SOURCE MATERIAL Block Start

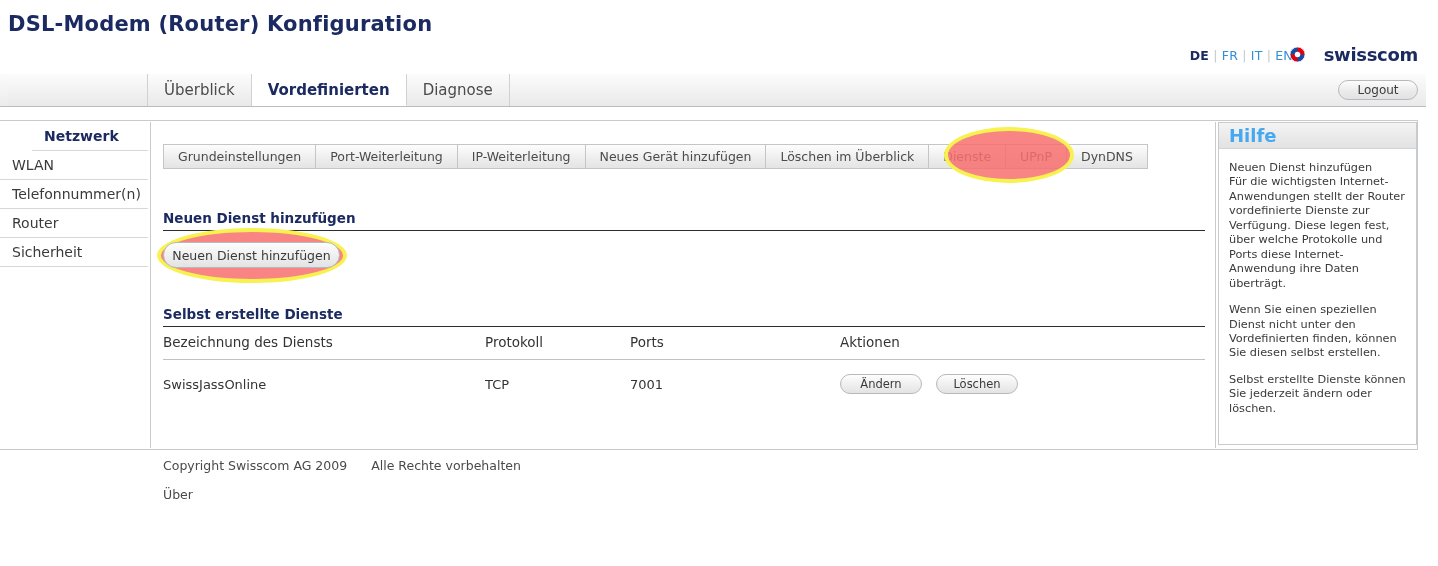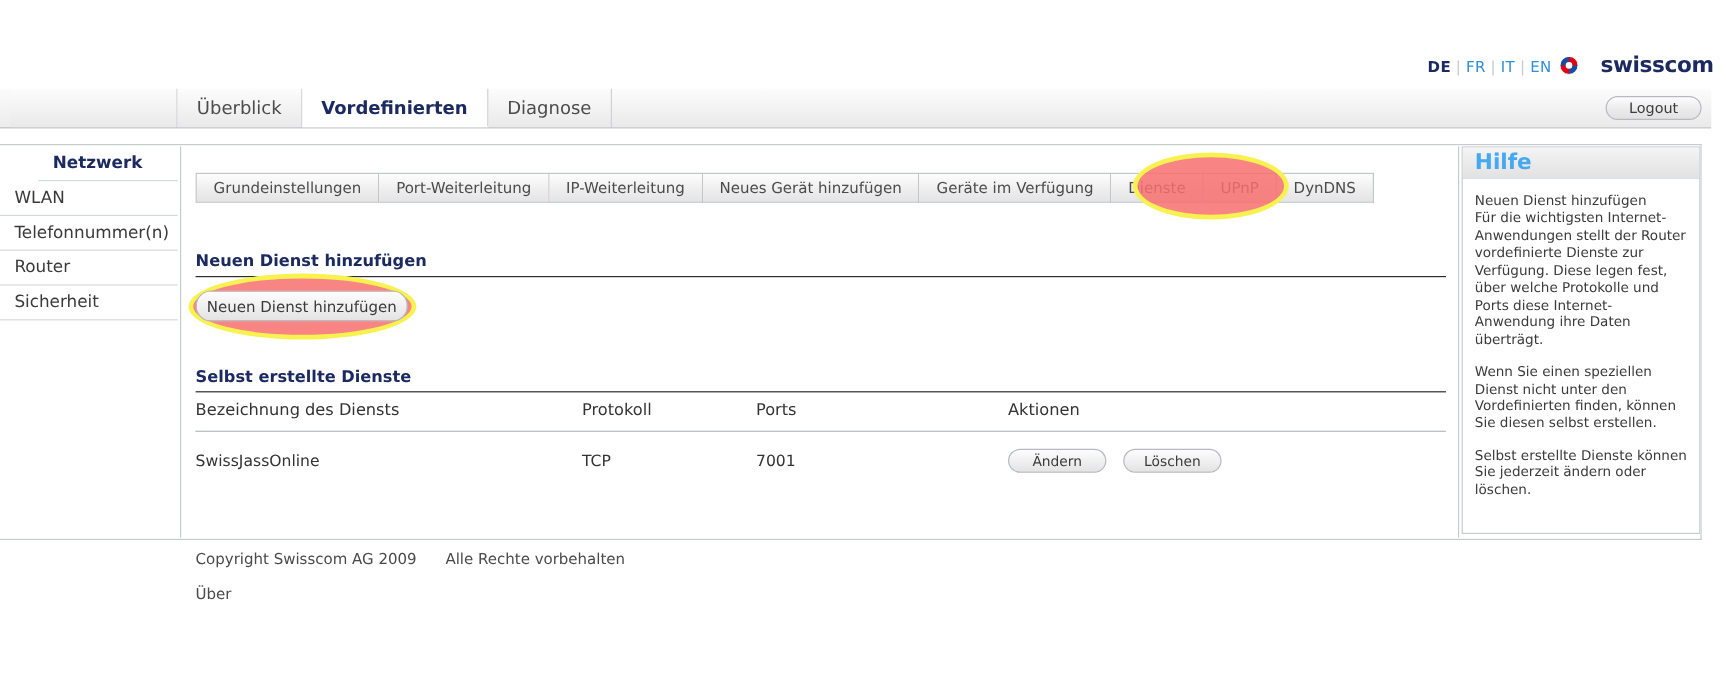"DSL-Modem (Router) Konfiguration" div.page-title { html: none -> <div>DSL-Modem (Router) Konfiguration</div> }
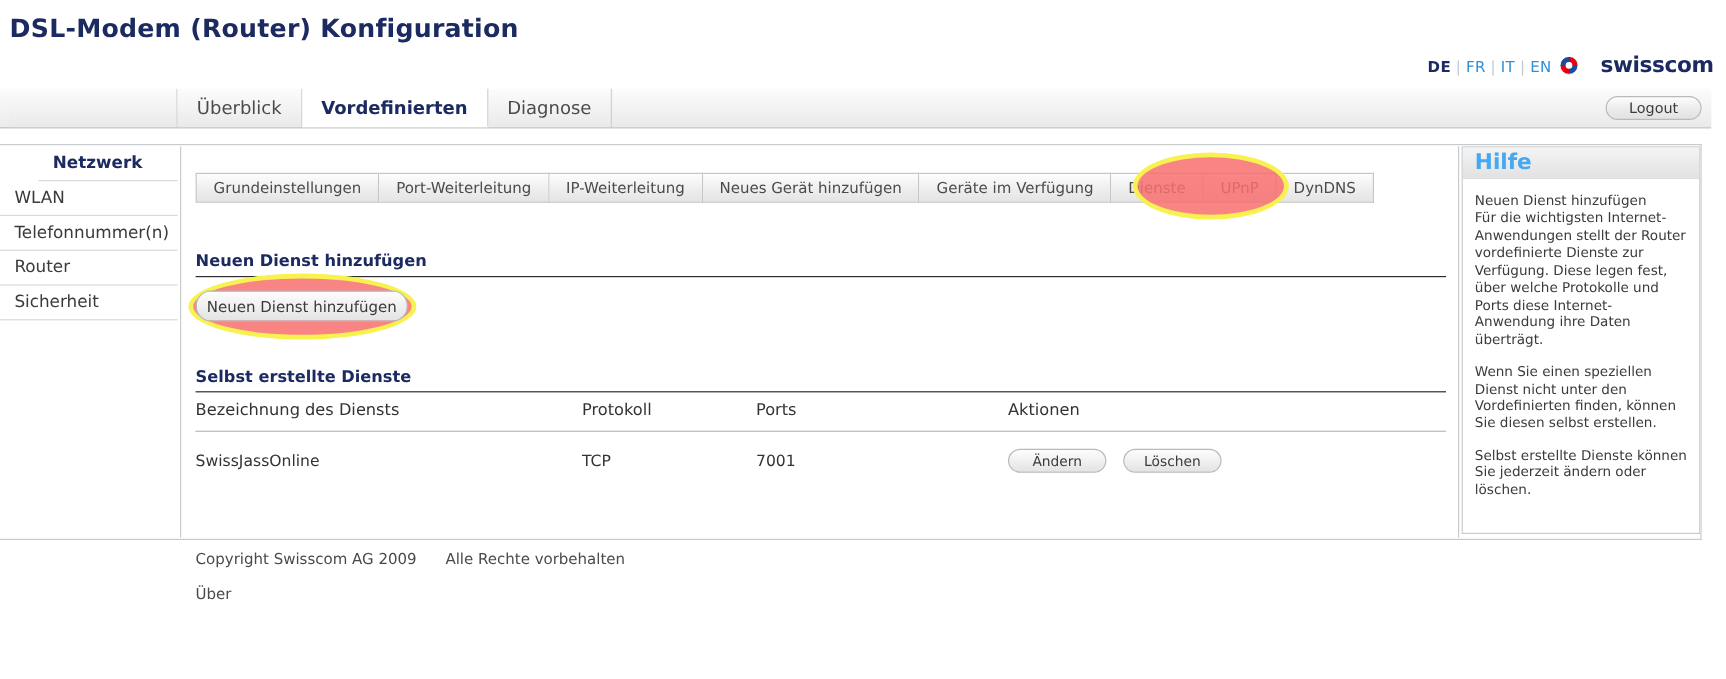"swisscom" .brand { right: 10px -> 20px }
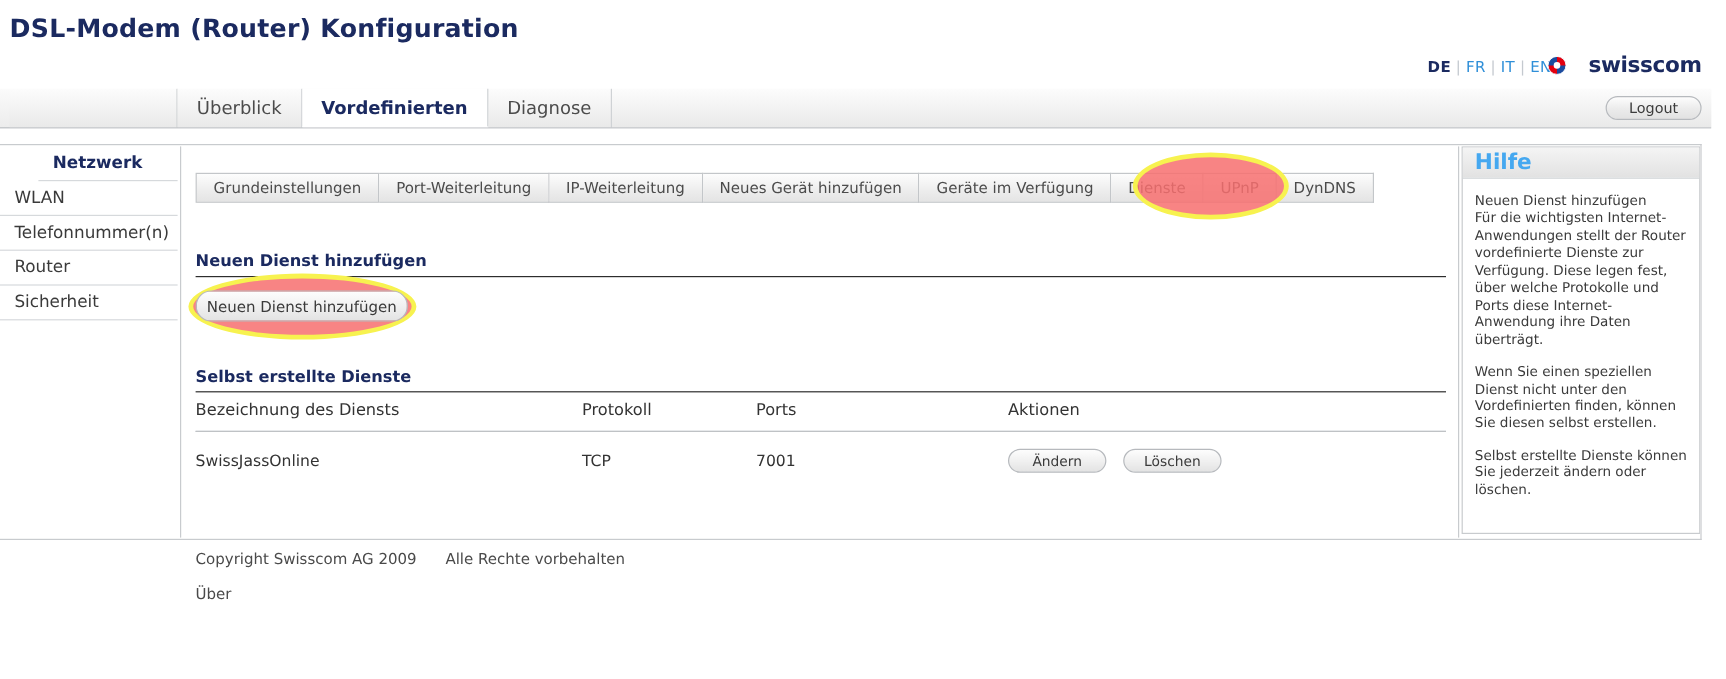"Geräte im Verfügung" div.subtab { text: Geräte im Verfügung -> Löschen im Überblick }
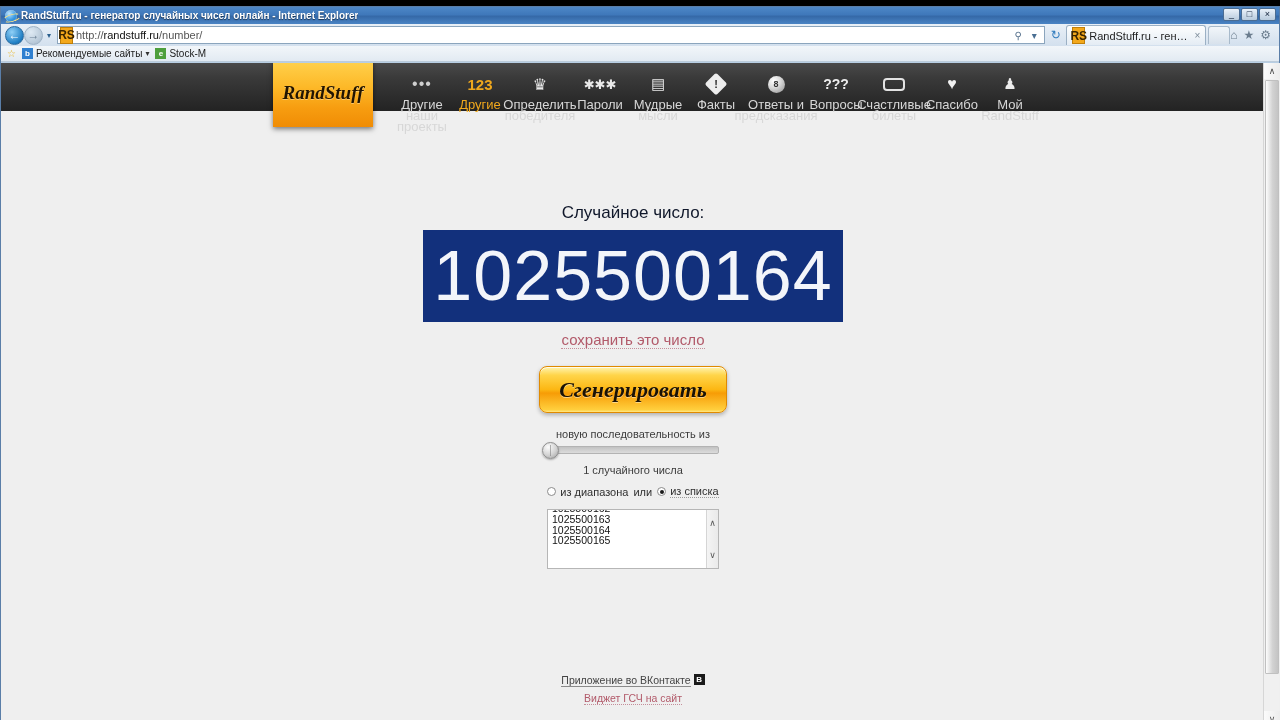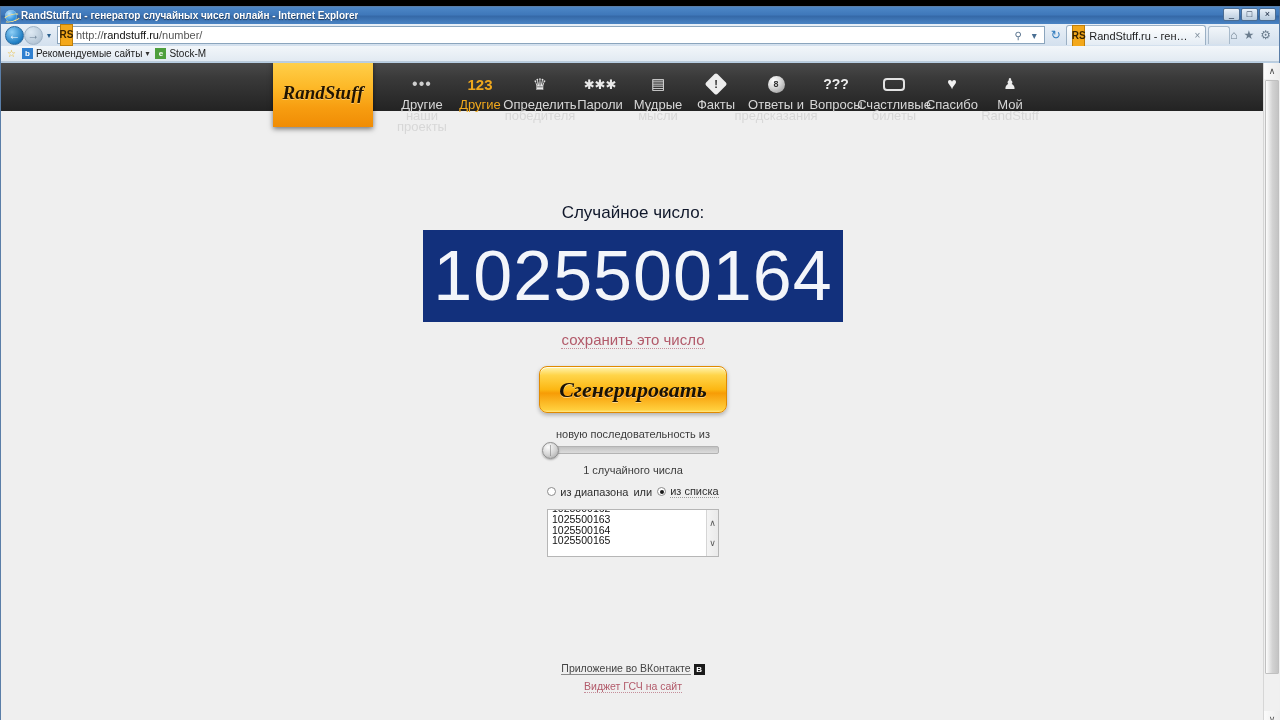"RS" .site-favicon { font-size: 10px -> 12px; height: 22px -> 17px }
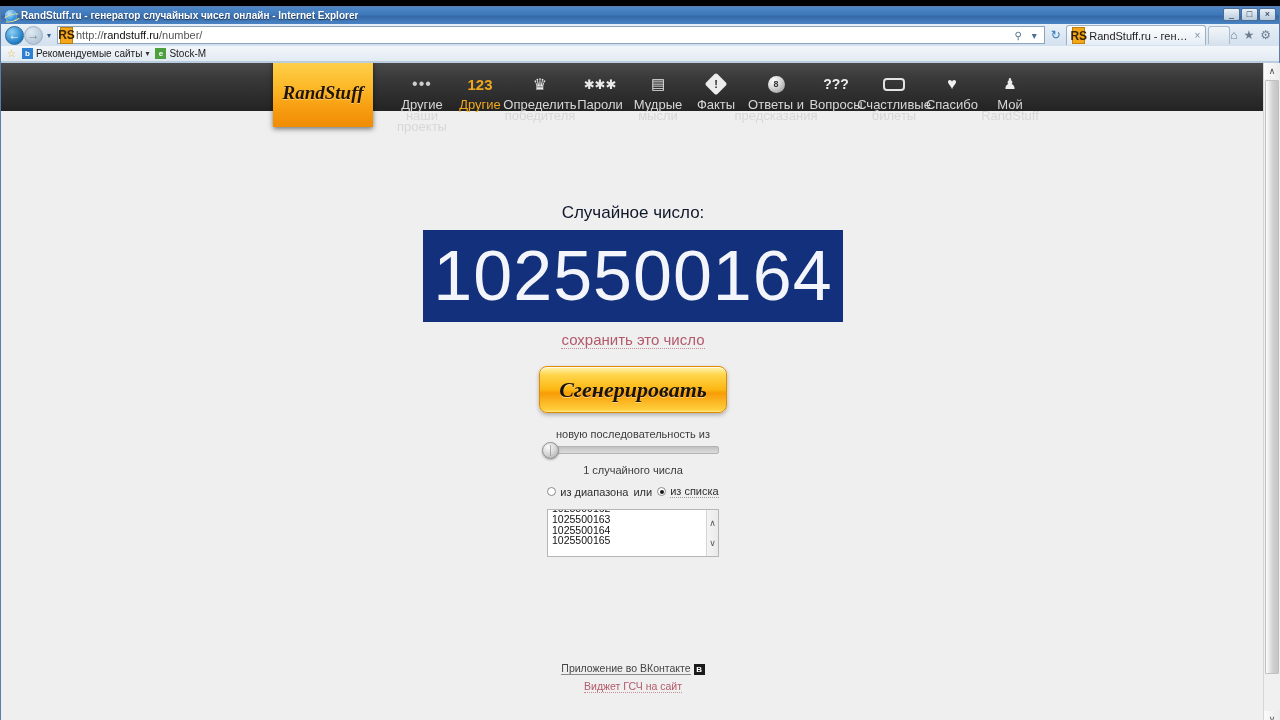"1025500163" .listbox { height: 48px -> 60px }
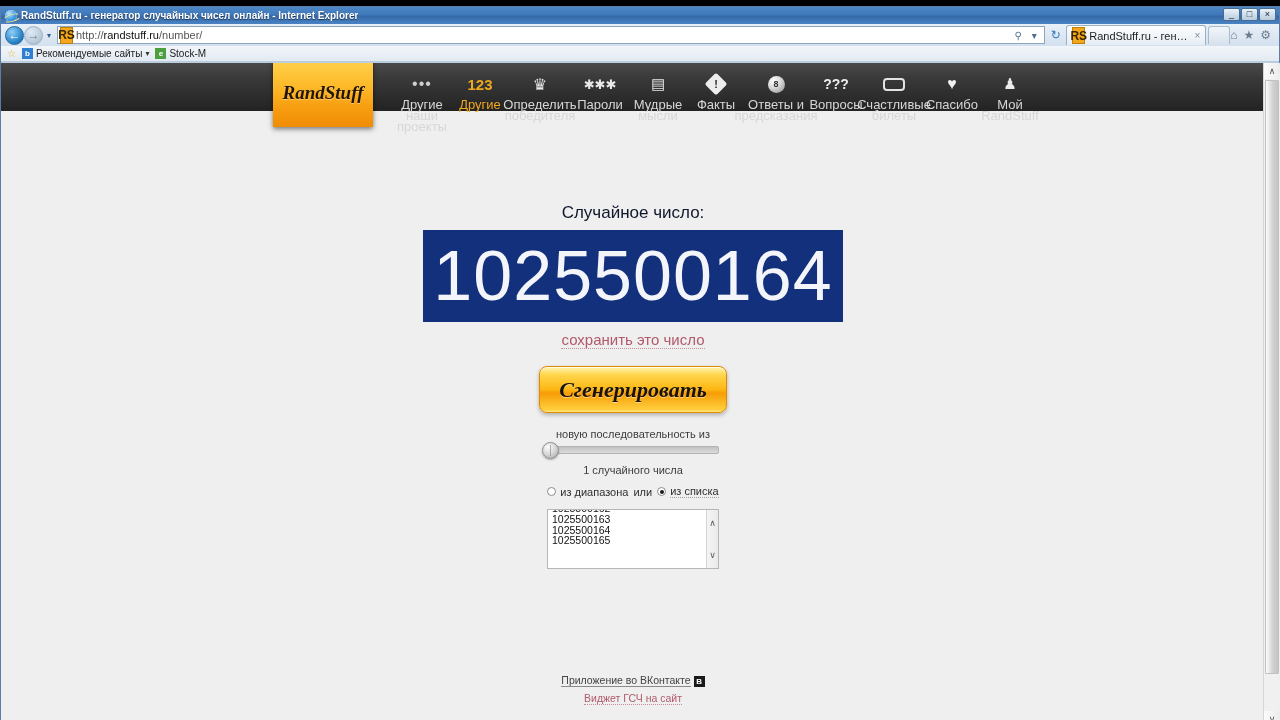"Приложение во ВКонтакте" .footer-row1 { align-items: flex-end -> flex-start }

SOURCE MATERIAL Block End

■ **PROBLEM**: Without any pictures, output exactly the lines from the start of the material through the line that contains "height: 48px ->", and only those.

■ **RESULT OF THIS EXERCISE**:
"DSL-Modem (Router) Konfiguration" div.page-title { html: none -> <div>DSL-Modem (Router) Konfiguration</div> }
"swisscom" .brand { right: 10px -> 20px }
"Geräte im Verfügung" div.subtab { text: Geräte im Verfügung -> Löschen im Überblick }
"RS" .site-favicon { font-size: 10px -> 12px; height: 22px -> 17px }
"1025500163" .listbox { height: 48px -> 60px }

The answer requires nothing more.